# DATA SUPPLIED

---+---

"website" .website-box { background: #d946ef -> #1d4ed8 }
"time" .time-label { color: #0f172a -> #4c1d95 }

---+---

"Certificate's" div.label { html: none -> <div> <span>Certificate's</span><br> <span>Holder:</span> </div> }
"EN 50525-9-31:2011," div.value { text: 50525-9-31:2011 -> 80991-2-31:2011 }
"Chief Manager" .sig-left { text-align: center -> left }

---+---

# DIRECTIONS FOR THIS TASK
In the listing above, the lines from the one containing "background: #d946ef ->" through the one containing "color: #0f172a ->" must be set down exactly, with no other lines.

# SOLUTION TO THIS TASK
"website" .website-box { background: #d946ef -> #1d4ed8 }
"time" .time-label { color: #0f172a -> #4c1d95 }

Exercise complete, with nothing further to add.